Exercise requirements:
Below are several records. Retype exactly those lines running from the one with "(168, 252) none -> (178, 311) //" through the one with "(626, 109) none -> (416, 967) //", end lines included, and no others.

Data shown:
########
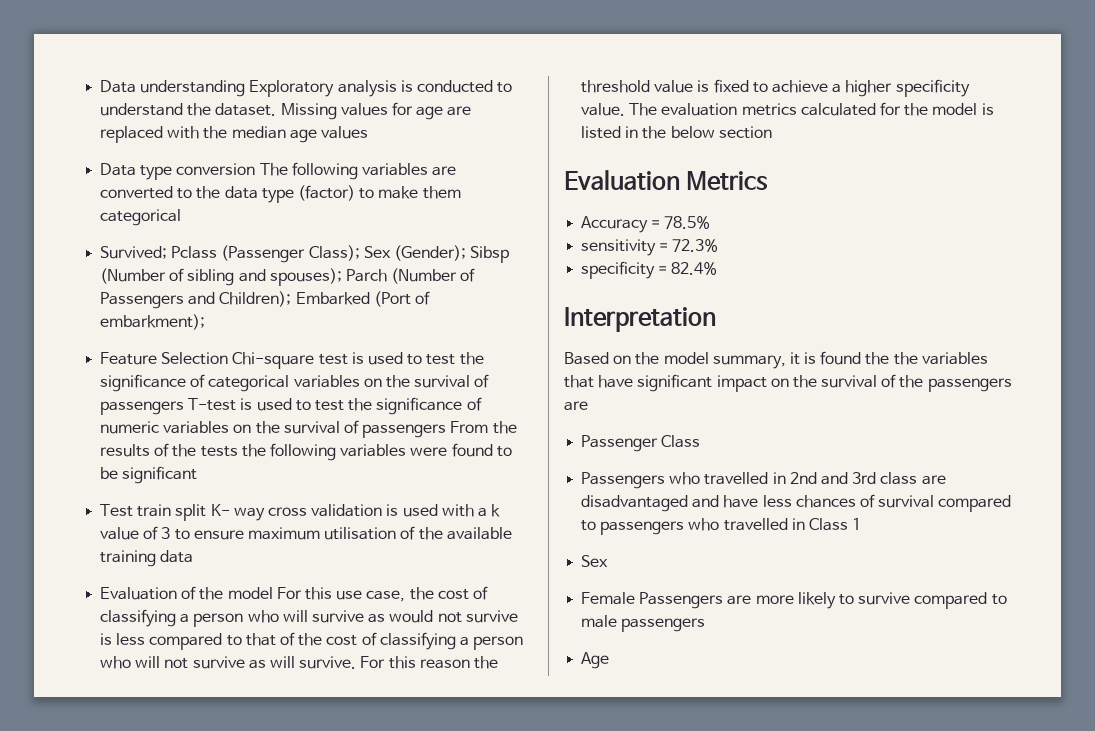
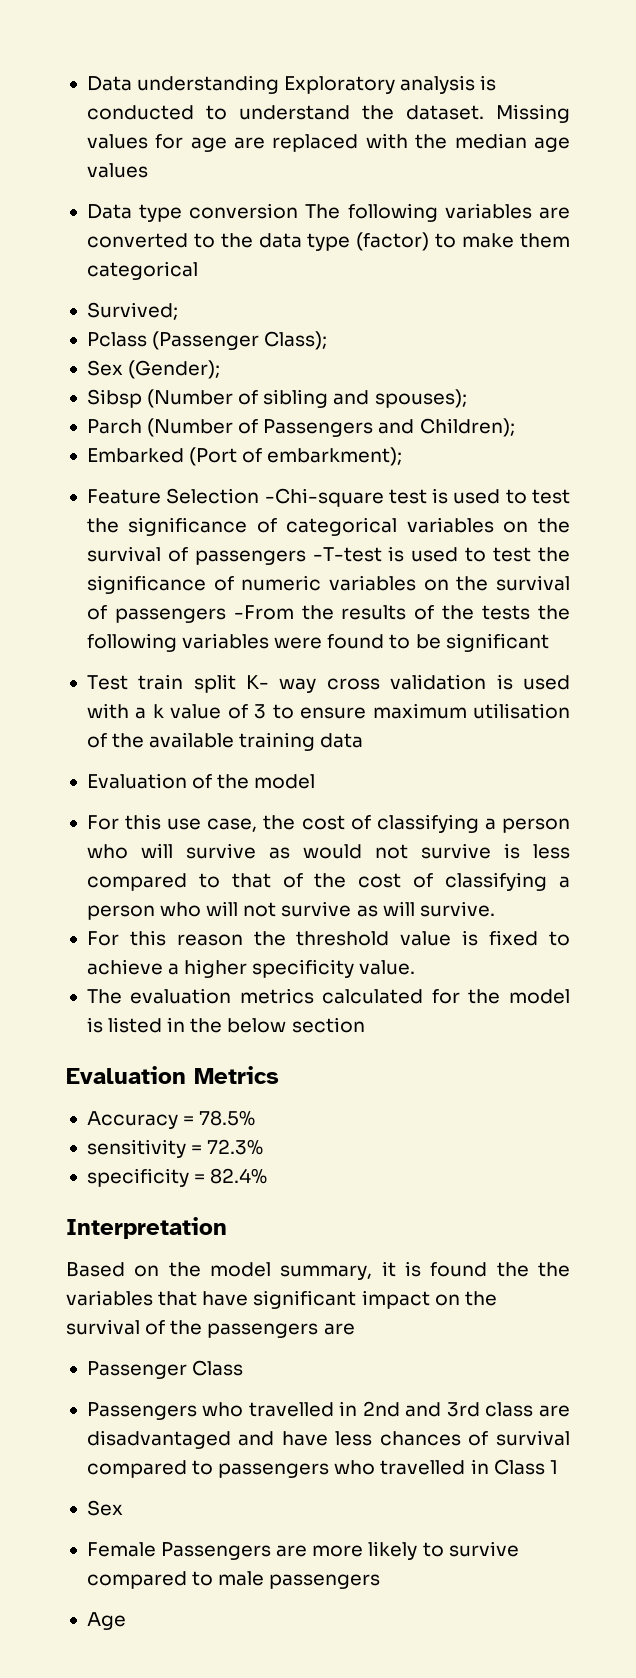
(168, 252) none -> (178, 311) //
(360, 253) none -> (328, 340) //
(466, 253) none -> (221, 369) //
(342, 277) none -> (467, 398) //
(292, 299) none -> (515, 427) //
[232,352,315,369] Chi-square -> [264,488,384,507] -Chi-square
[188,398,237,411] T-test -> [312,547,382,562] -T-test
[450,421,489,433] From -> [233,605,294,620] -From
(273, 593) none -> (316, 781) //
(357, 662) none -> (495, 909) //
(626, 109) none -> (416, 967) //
########
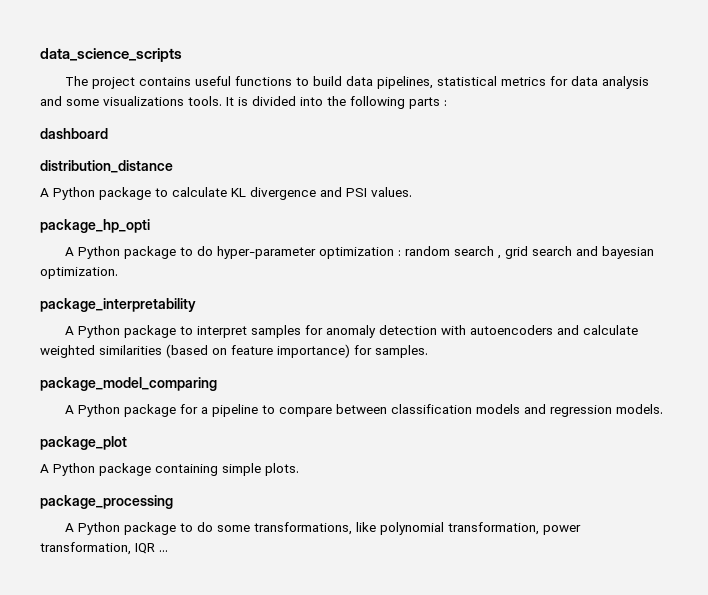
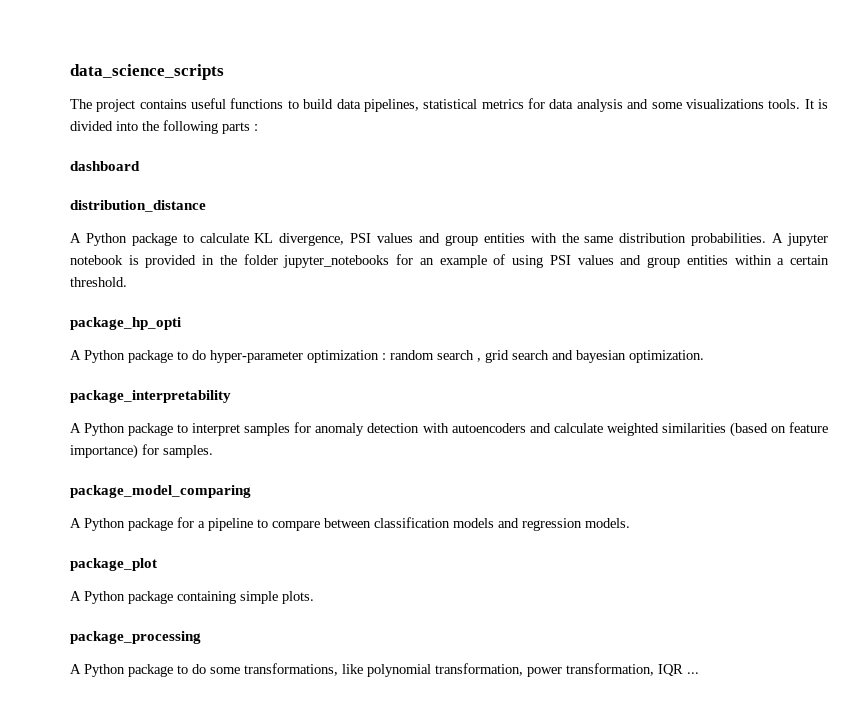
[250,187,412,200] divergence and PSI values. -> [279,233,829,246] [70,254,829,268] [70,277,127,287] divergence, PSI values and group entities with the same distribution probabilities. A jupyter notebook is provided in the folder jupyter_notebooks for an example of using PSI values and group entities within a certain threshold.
########
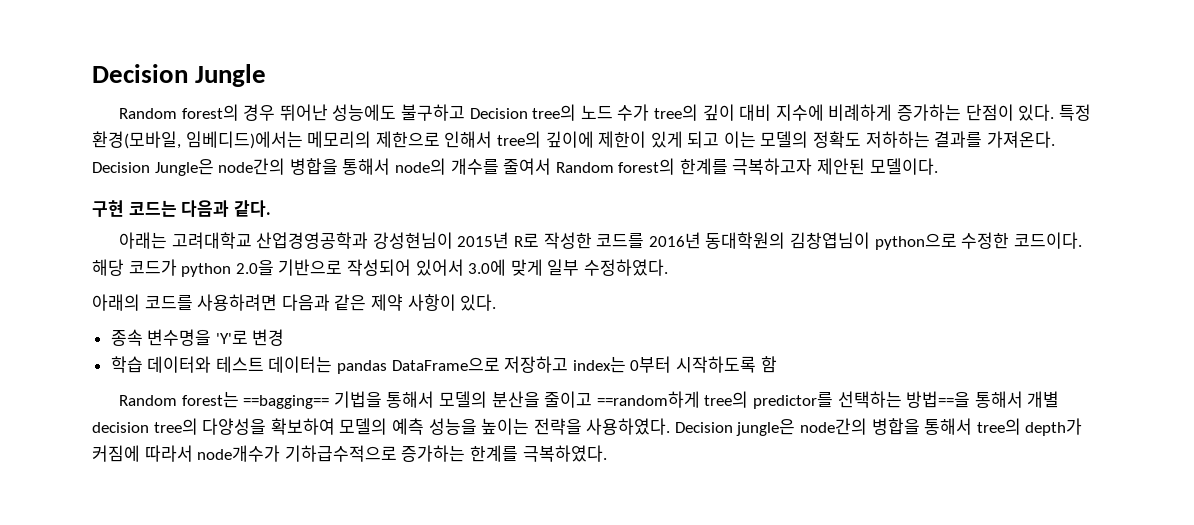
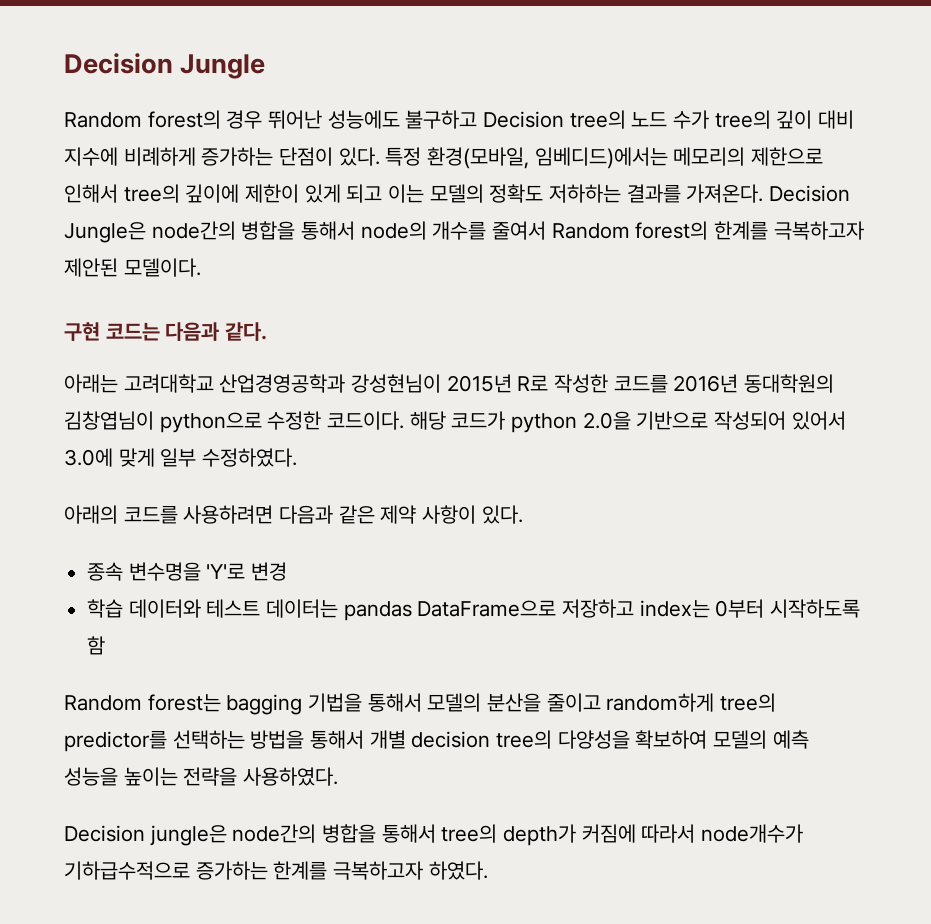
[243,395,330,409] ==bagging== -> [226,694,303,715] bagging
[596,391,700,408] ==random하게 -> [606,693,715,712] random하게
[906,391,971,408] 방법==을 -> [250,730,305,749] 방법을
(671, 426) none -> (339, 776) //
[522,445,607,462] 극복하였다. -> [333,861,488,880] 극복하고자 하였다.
########
Solution for this exercise:
(168, 252) none -> (178, 311) //
(360, 253) none -> (328, 340) //
(466, 253) none -> (221, 369) //
(342, 277) none -> (467, 398) //
(292, 299) none -> (515, 427) //
[232,352,315,369] Chi-square -> [264,488,384,507] -Chi-square
[188,398,237,411] T-test -> [312,547,382,562] -T-test
[450,421,489,433] From -> [233,605,294,620] -From
(273, 593) none -> (316, 781) //
(357, 662) none -> (495, 909) //
(626, 109) none -> (416, 967) //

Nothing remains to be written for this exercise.